Start of Supplied entries

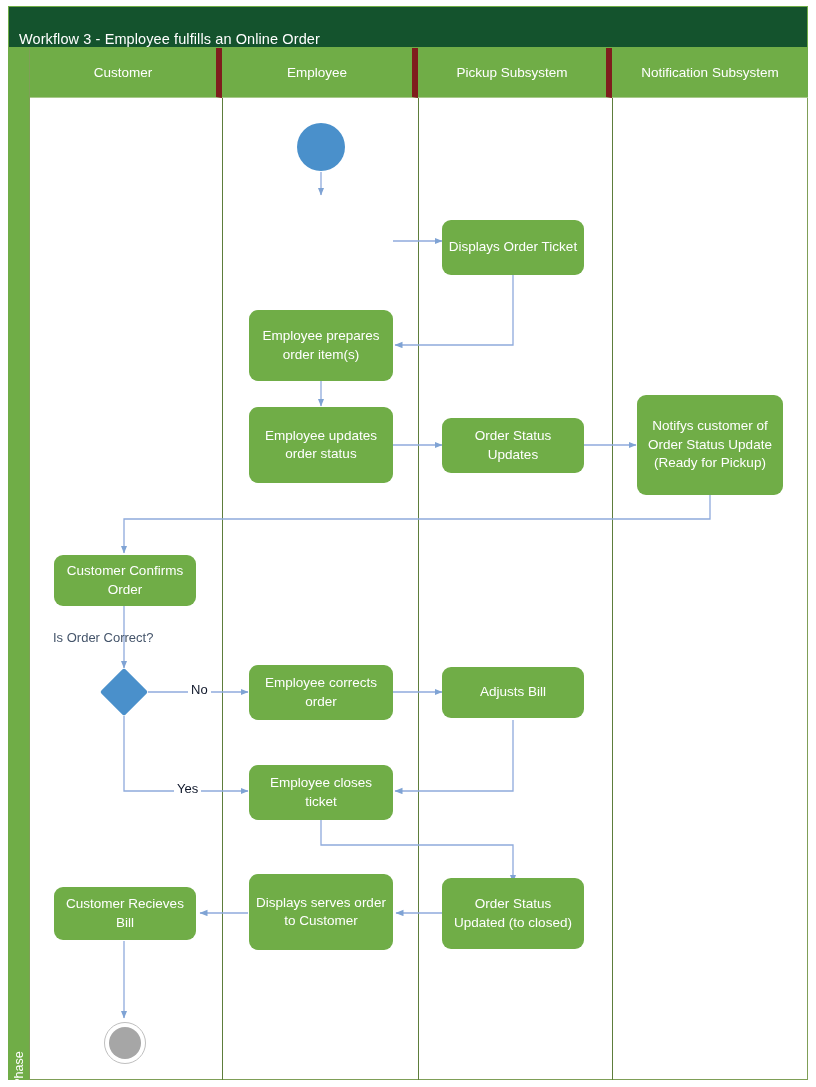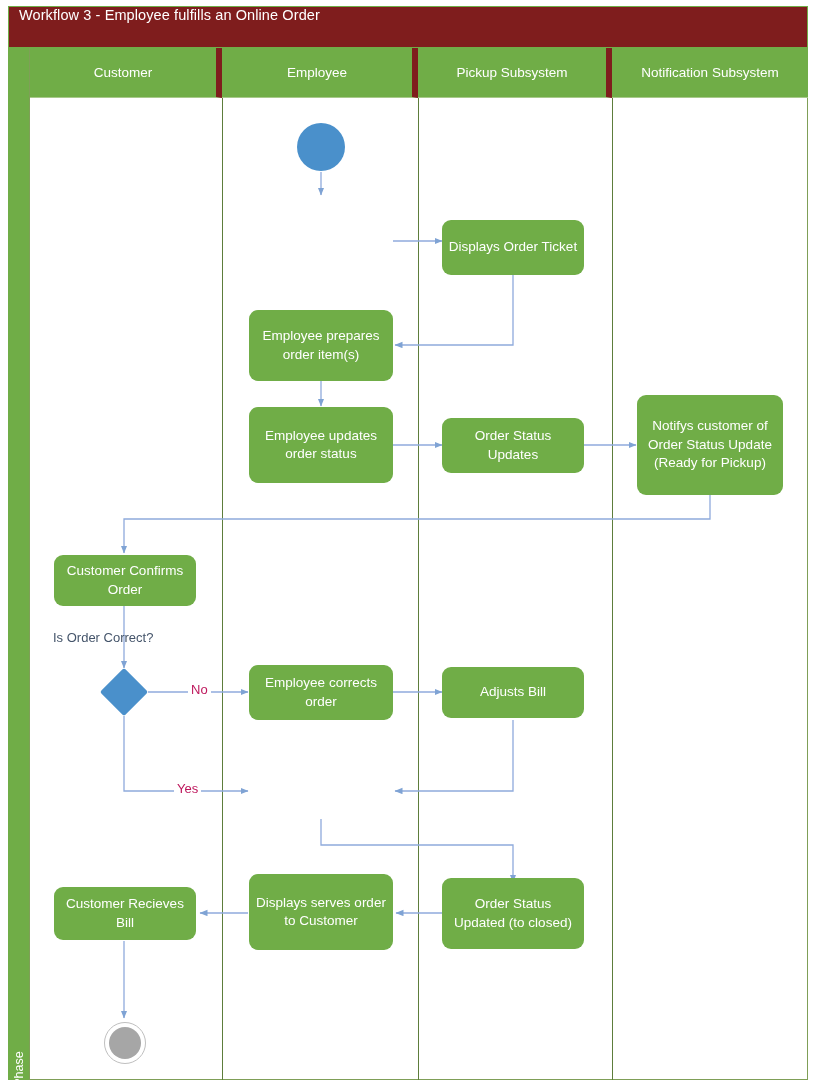--- a/index.html
+++ b/index.html
@@ -22,24 +22,24 @@
     box-sizing:border-box;
     border:1px solid #7f9f57;
     background:#ffffff;
   }
 
   .title-bar{
     position:absolute;
     left:8px; top:6px;
     width:800px; height:42px;
     box-sizing:border-box;
-    background:#7f1d1d;
+    background:#14532d;
     border:1px solid #70AD47;
     display:flex;
-    align-items:flex-start;
+    align-items:flex-end;
   }
   .title-bar .title-text{
     color:#ffffff;
     font-size:14.5px;
     padding-left:10px;
     letter-spacing:.1px;
     white-space:nowrap;
   }
 
   
@@ -129,21 +129,21 @@
   .diamond{
     position:absolute;
     background:#4A90CB;
     transform:rotate(45deg);
     border-radius:2px;
   }
 
   
   .edge-label{
     position:absolute;
-    color:#be185d;
+    color:#0f172a;
     font-size:13px;
     background:#ffffff;
     padding:0 3px;
     white-space:nowrap;
   }
   .free-text{
     position:absolute;
     color:#44546A;
     font-size:13px;
     white-space:nowrap;
@@ -241,20 +241,21 @@
 
   <div class="diamond" style="left:107px;top:675px;width:34px;height:34px;"></div>
 
   <div class="edge-label" style="left:188px;top:682px;">No</div>
   <div class="edge-label" style="left:174px;top:781px;">Yes</div>
 
   <div class="node" style="left:249px;top:665px;width:144px;height:55px;">Employee corrects order</div>
 
   <div class="node" style="left:442px;top:667px;width:142px;height:51px;">Adjusts Bill</div>
 
+  <div class="node" style="left:249px;top:765px;width:144px;height:55px;">Employee closes ticket</div>
 
   <div class="node" style="left:442px;top:878px;width:142px;height:71px;">Order Status Updated (to closed)</div>
 
   <div class="node" style="left:249px;top:874px;width:144px;height:76px;">Displays serves order to Customer</div>
 
   <div class="node" style="left:54px;top:887px;width:142px;height:53px;">Customer Recieves Bill</div>
 
   <div class="end-node" style="left:104px;top:1022px;width:42px;height:42px;">
     <span class="inner"></span>
   </div>

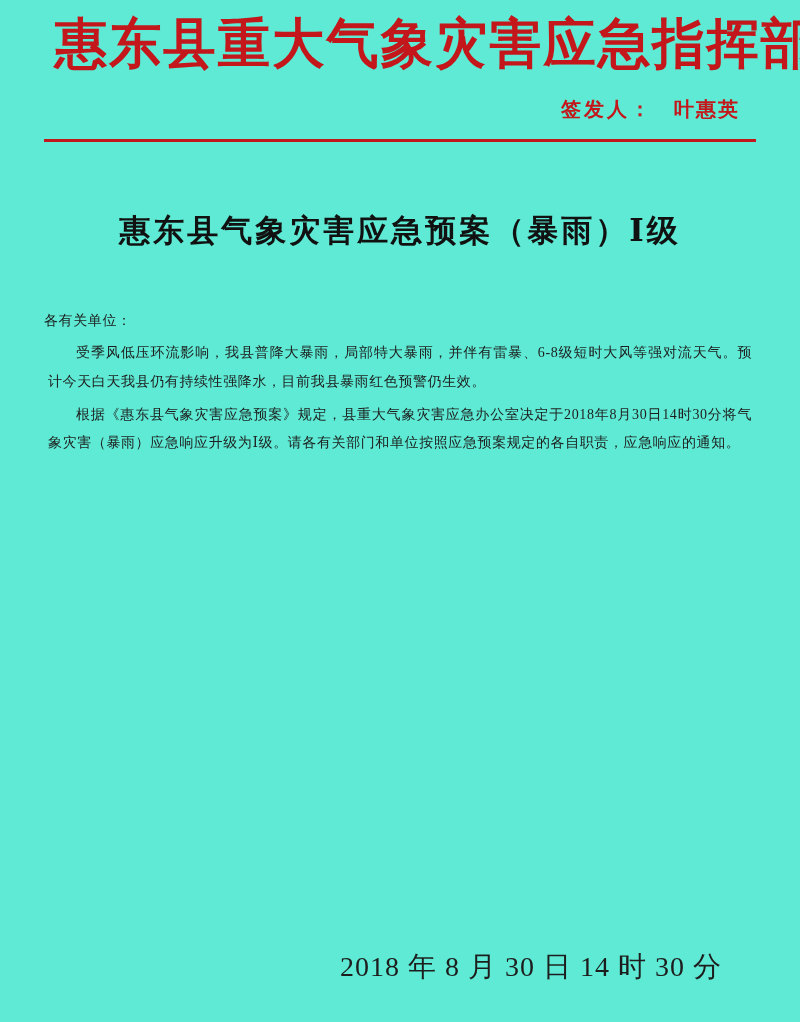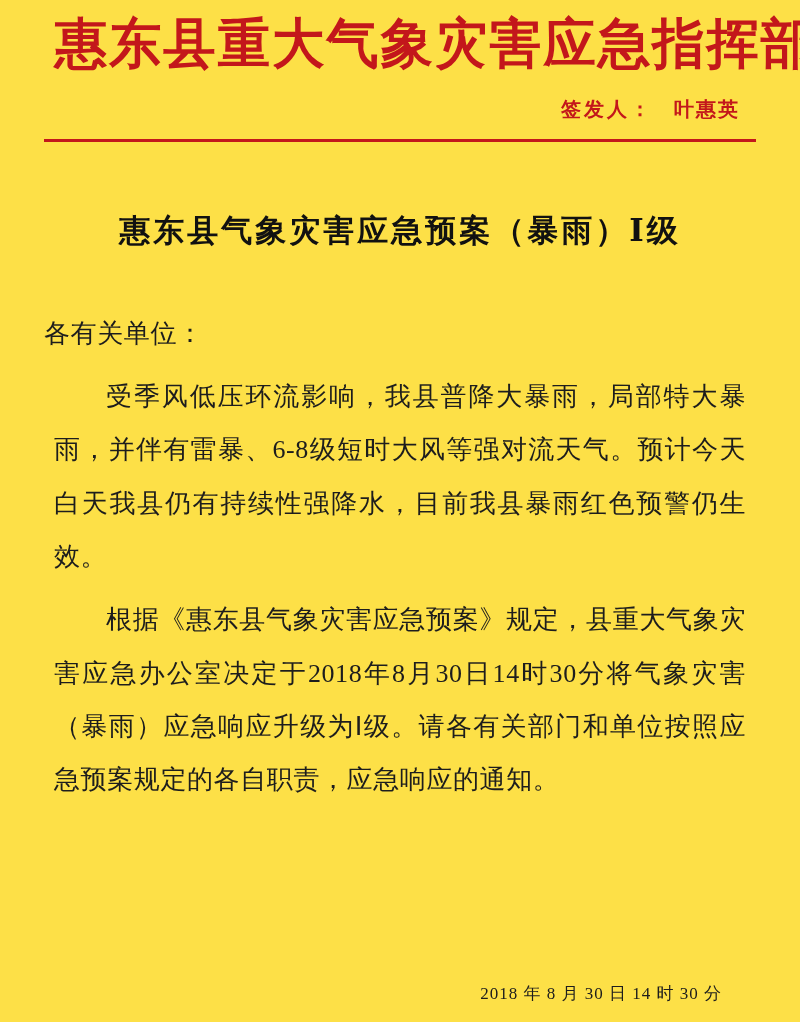--- a/index.html
+++ b/index.html
@@ -14,21 +14,21 @@
     color: #1a1a1a;
     position: relative;
     overflow: hidden;
   }
   .page {
     width: 800px;
     height: 1022px;
     box-sizing: border-box;
     padding: 0 44px;
     position: relative;
-    background: #fde047;
+    background: #5eead4;
   }
   
   .doc-header {
     padding-top: 14px;
     text-align: center;
   }
   .org-title {
     color: #c3171b;
     font-family: "Liberation Serif", "DejaVu Serif", serif;
     font-weight: bold;
@@ -77,43 +77,42 @@
   .doc-number {
     margin-top: 44px;
     text-align: center;
     font-size: 19px;
     letter-spacing: 2px;
     color: #2b2b2b;
   }
   
   .body-block {
     margin-top: 48px;
-    font-size: 26px;
+    font-size: 14px;
     line-height: 2.05;
     color: #1d1d1d;
     letter-spacing: 0.6px;
   }
   .salutation {
     margin: 0 0 2px 0;
   }
   .para {
-    margin: 10px;
+    margin: 4px;
     text-indent: 2em;
     text-align: justify;
     text-justify: inter-ideograph;
-    font-family: Liberation Serif, serif;
   }
   
   .footer {
     position: absolute;
     left: 44px;
     right: 44px;
-    bottom: 17px;
+    bottom: 36px;
     text-align: right;
-    font-size: 17px;
+    font-size: 28px;
     letter-spacing: 1px;
     color: #1d1d1d;
     padding-right: 34px;
   }
   .nowrap { white-space: nowrap; }
 </style>
 </head>
 <body>
 
 <div class="page">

End of Supplied entries

▶ **Task instructions**
Starting at the line that contains "width: 800px;", write out every line through the end of the entries, exactly and with nothing added.

▶ **Exercise solution**
     width: 800px;
     height: 1022px;
     box-sizing: border-box;
     padding: 0 44px;
     position: relative;
-    background: #fde047;
+    background: #5eead4;
   }
   
   .doc-header {
     padding-top: 14px;
     text-align: center;
   }
   .org-title {
     color: #c3171b;
     font-family: "Liberation Serif", "DejaVu Serif", serif;
     font-weight: bold;
@@ -77,43 +77,42 @@
   .doc-number {
     margin-top: 44px;
     text-align: center;
     font-size: 19px;
     letter-spacing: 2px;
     color: #2b2b2b;
   }
   
   .body-block {
     margin-top: 48px;
-    font-size: 26px;
+    font-size: 14px;
     line-height: 2.05;
     color: #1d1d1d;
     letter-spacing: 0.6px;
   }
   .salutation {
     margin: 0 0 2px 0;
   }
   .para {
-    margin: 10px;
+    margin: 4px;
     text-indent: 2em;
     text-align: justify;
     text-justify: inter-ideograph;
-    font-family: Liberation Serif, serif;
   }
   
   .footer {
     position: absolute;
     left: 44px;
     right: 44px;
-    bottom: 17px;
+    bottom: 36px;
     text-align: right;
-    font-size: 17px;
+    font-size: 28px;
     letter-spacing: 1px;
     color: #1d1d1d;
     padding-right: 34px;
   }
   .nowrap { white-space: nowrap; }
 </style>
 </head>
 <body>
 
 <div class="page">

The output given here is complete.